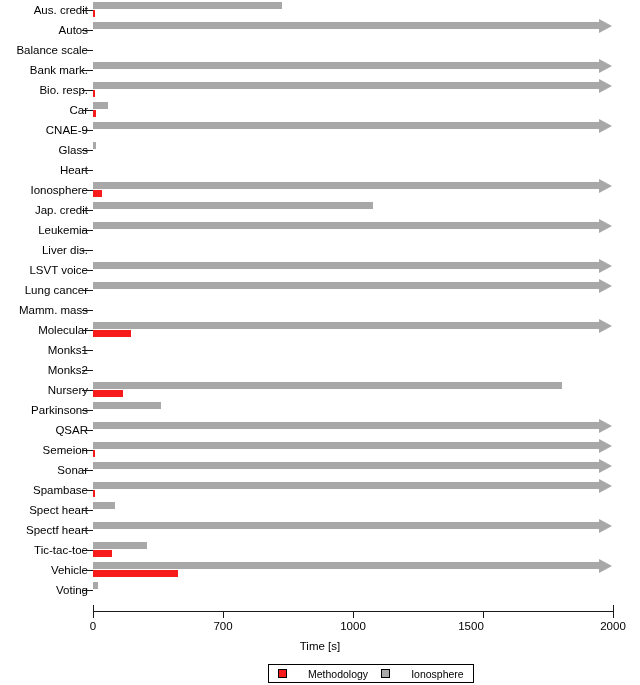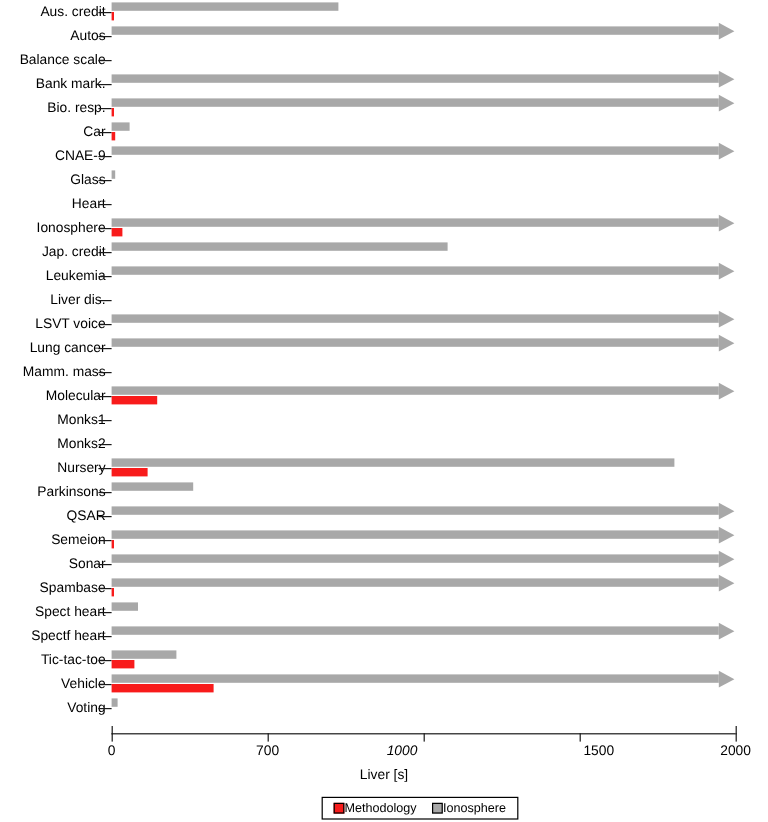--- a/index.html
+++ b/index.html
@@ -405,7 +405,7 @@
       <div class="xtick" style="left: 223px;"></div>
       <div class="xtick-label" style="left: 223px;">700</div>
       <div class="xtick" style="left: 353px;"></div>
-      <div class="xtick-label" style="left: 335px; font-style: italic;">1000</div>
+      <div class="xtick-label" style="left: 353px;">1000</div>
       <div class="xtick" style="left: 483px;"></div>
       <div class="xtick-label" style="left: 499px;">1500</div>
       <div class="xtick" style="left: 613px;"></div>

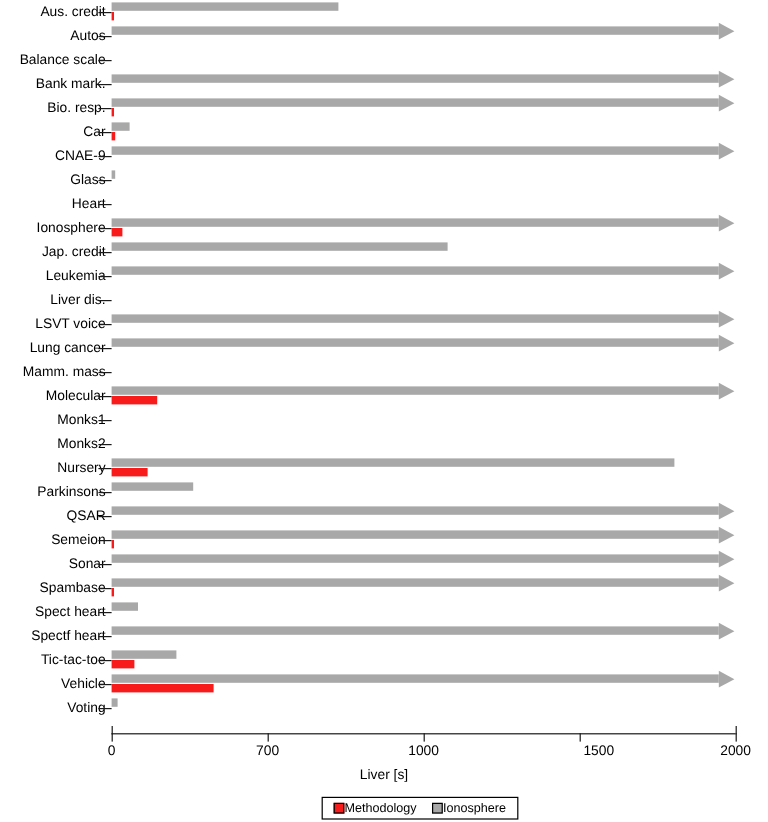--- a/index.html
+++ b/index.html
@@ -407,7 +407,7 @@
       <div class="xtick" style="left: 353px;"></div>
       <div class="xtick-label" style="left: 353px;">1000</div>
       <div class="xtick" style="left: 483px;"></div>
-      <div class="xtick-label" style="left: 499px;">1500</div>
+      <div class="xtick-label" style="left: 471px;">1500</div>
       <div class="xtick" style="left: 613px;"></div>
       <div class="xtick-label" style="left: 613px;">2000</div>
     </div>

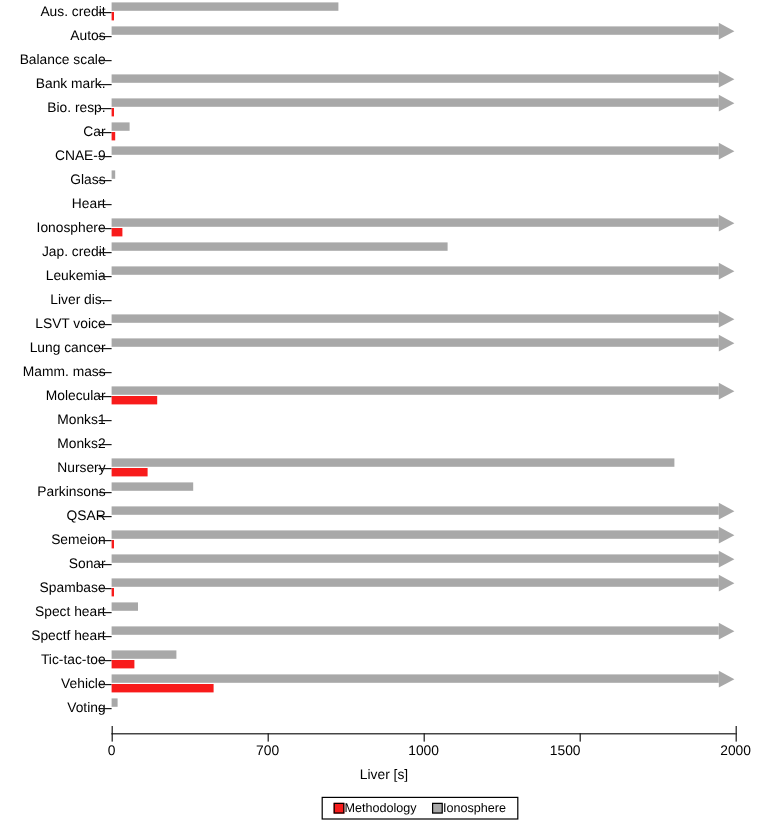--- a/index.html
+++ b/index.html
@@ -411,7 +411,7 @@
       <div class="xtick" style="left: 613px;"></div>
       <div class="xtick-label" style="left: 613px;">2000</div>
     </div>
-  <div id="xaxis-title">Liver [s]</div>
+  <div id="xaxis-title">Time [s]</div>
 
   <div id="legend">
     <div class="legend-entry">

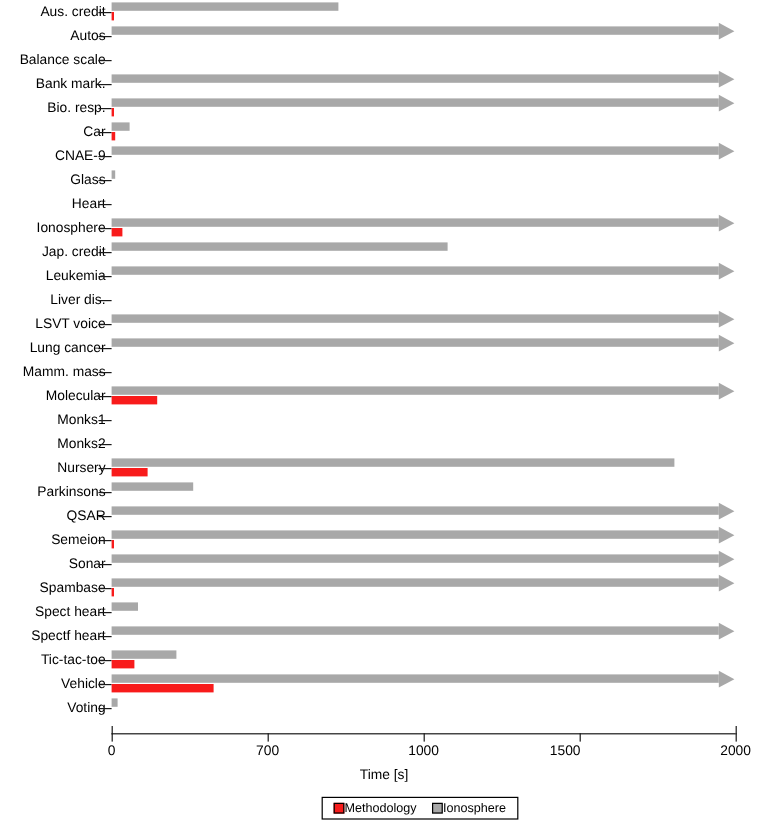--- a/index.html
+++ b/index.html
@@ -153,7 +153,7 @@
   .legend-entry {
     display: flex;
     align-items: center;
-    gap: 0;
+    gap: 21px;
     font-size: 10.5px;
     color: #000000;
     white-space: nowrap;

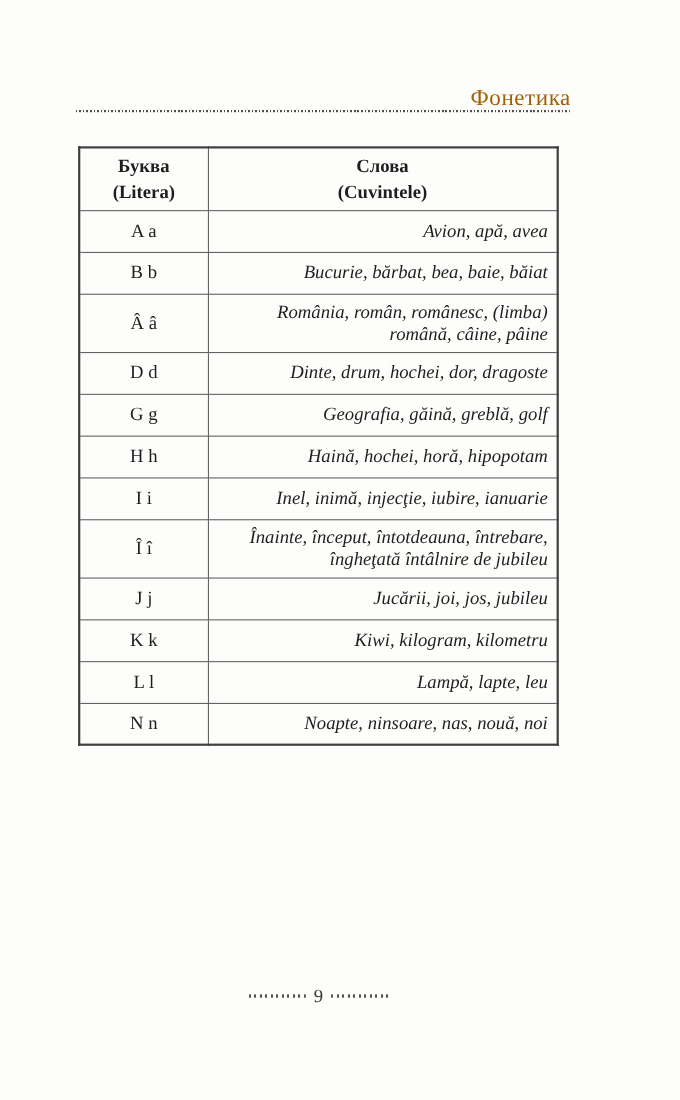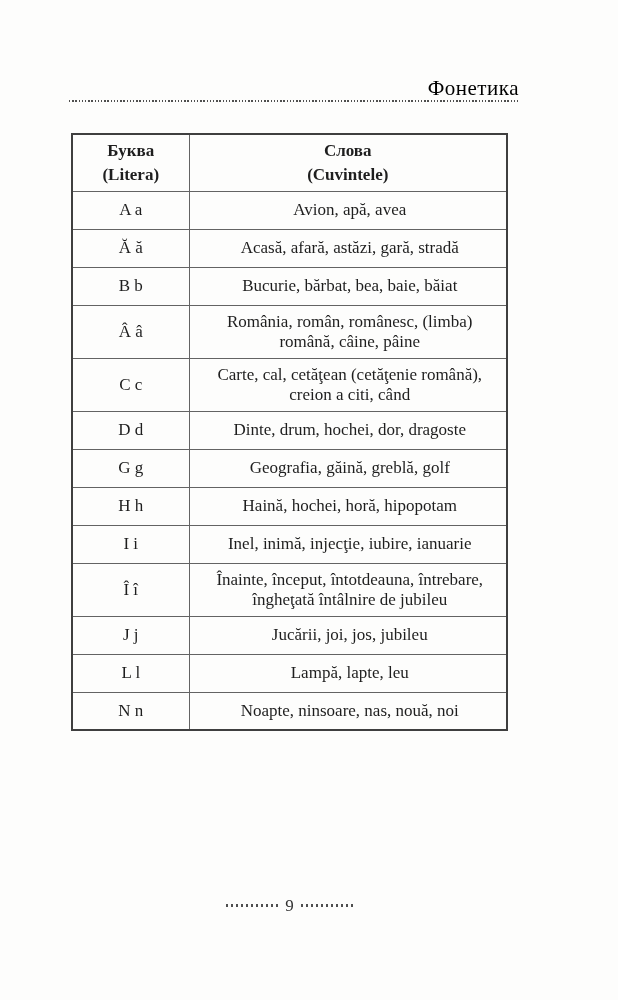--- a/index.html
+++ b/index.html
@@ -21,7 +21,7 @@
     top: 76px; right: 99px;
     font-size: 21px;
     letter-spacing: 0.5px;
-    color: #000000;
+    color: #a16207;
   }
   .head-rule {
     position: absolute;

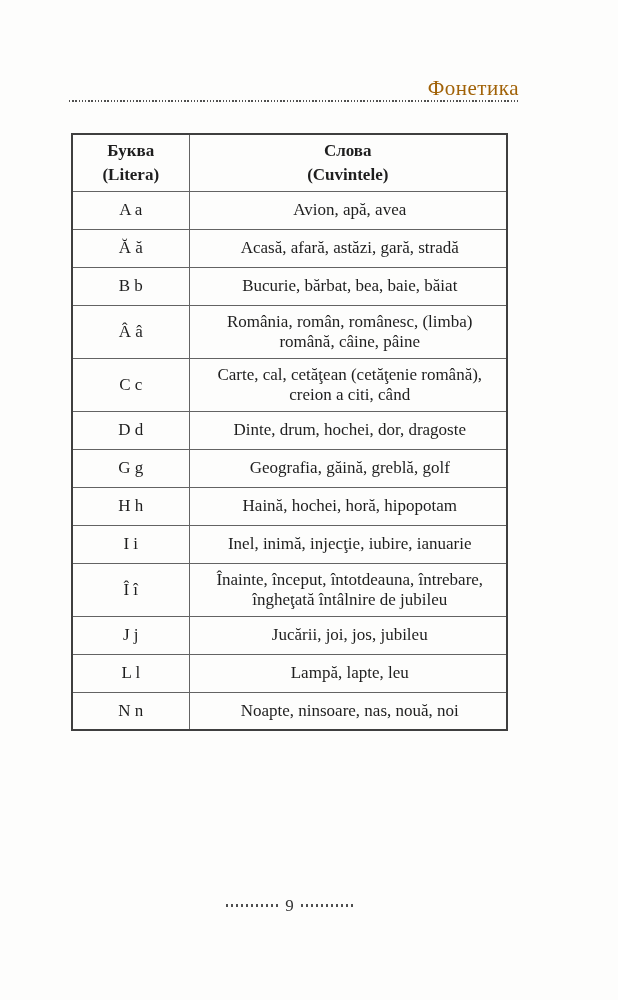--- a/index.html
+++ b/index.html
@@ -57,8 +57,9 @@
     padding: 6px 2px;
   }
   td.words-cell {
-    text-align: center;
+    text-align: right;
     padding: 6px 8px 6px 12px;
+    font-style: italic;
   }
   td.words-cell .word-line {
     line-height: 20px;

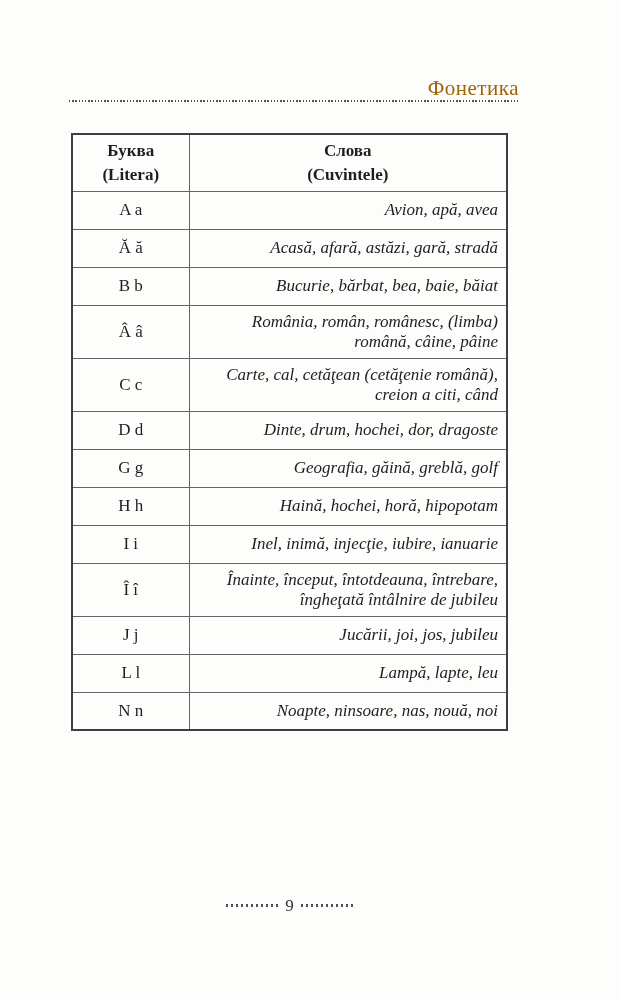--- a/index.html
+++ b/index.html
@@ -116,12 +116,6 @@
           </td>
         </tr>
         <tr class="letter-row">
-          <td class="letter-cell"><span>Ă ă</span></td>
-          <td class="words-cell">
-            <div class="word-line">Acasă, afară, astăzi, gară, stradă</div>
-          </td>
-        </tr>
-        <tr class="letter-row">
           <td class="letter-cell"><span>B b</span></td>
           <td class="words-cell">
             <div class="word-line">Bucurie, bărbat, bea, baie, băiat</div>

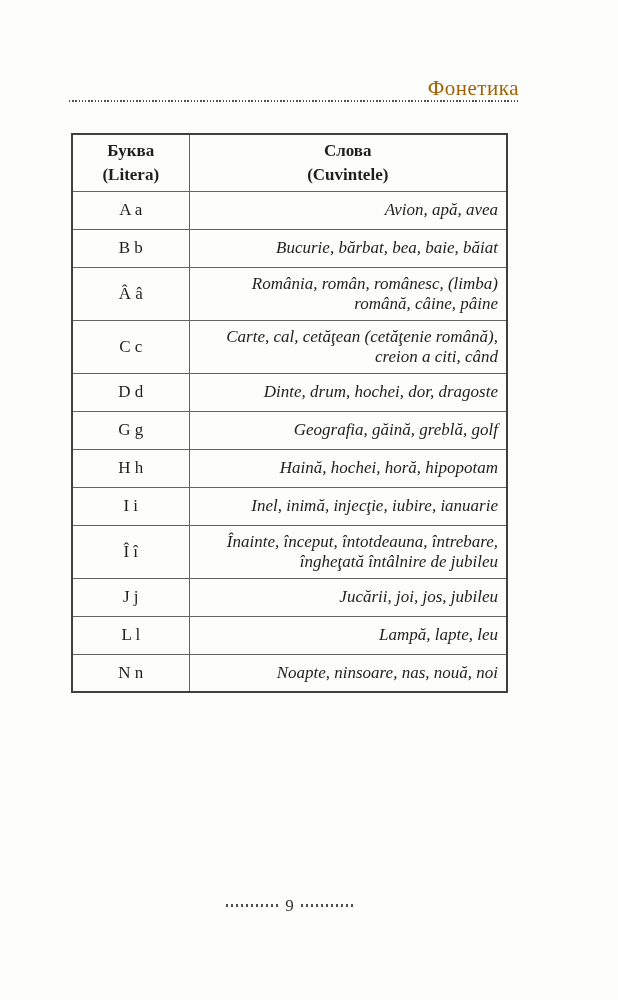--- a/index.html
+++ b/index.html
@@ -129,13 +129,6 @@
           </td>
         </tr>
         <tr class="letter-row">
-          <td class="letter-cell"><span>C c</span></td>
-          <td class="words-cell">
-            <div class="word-line">Carte, cal, cetăţean (cetăţenie română),</div>
-            <div class="word-line">creion a citi, când</div>
-          </td>
-        </tr>
-        <tr class="letter-row">
           <td class="letter-cell"><span>D d</span></td>
           <td class="words-cell">
             <div class="word-line">Dinte, drum, hochei, dor, dragoste</div>

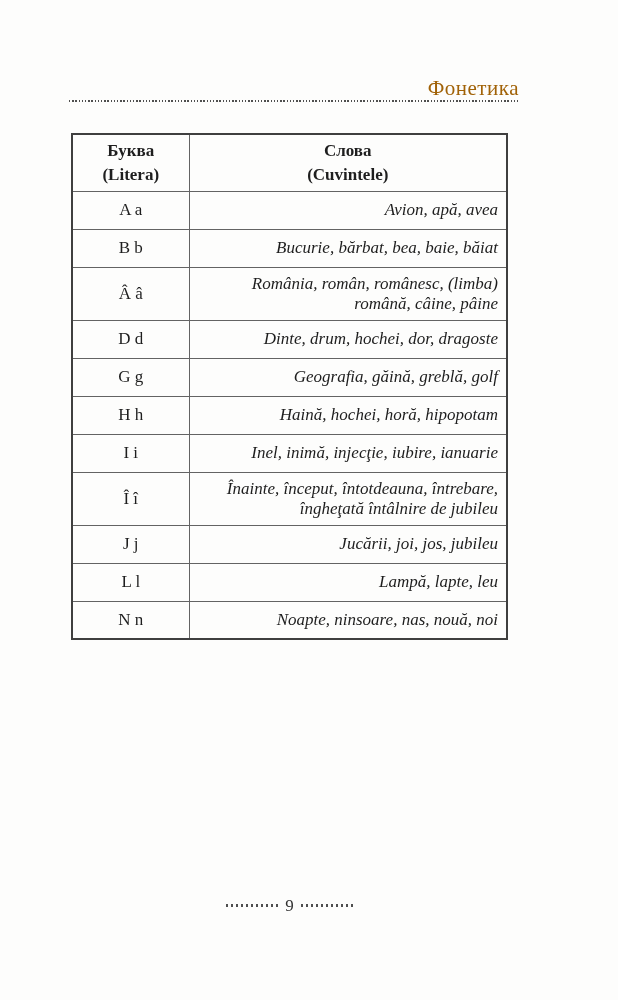--- a/index.html
+++ b/index.html
@@ -166,6 +166,12 @@
           </td>
         </tr>
         <tr class="letter-row">
+          <td class="letter-cell"><span>K k</span></td>
+          <td class="words-cell">
+            <div class="word-line">Kiwi, kilogram, kilometru</div>
+          </td>
+        </tr>
+        <tr class="letter-row">
           <td class="letter-cell"><span>L l</span></td>
           <td class="words-cell">
             <div class="word-line">Lampă, lapte, leu</div>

### Problem to work on
Show every line of the data in which the word "right" appears.

### Your response
     top: 76px; right: 99px;
+    text-align: right;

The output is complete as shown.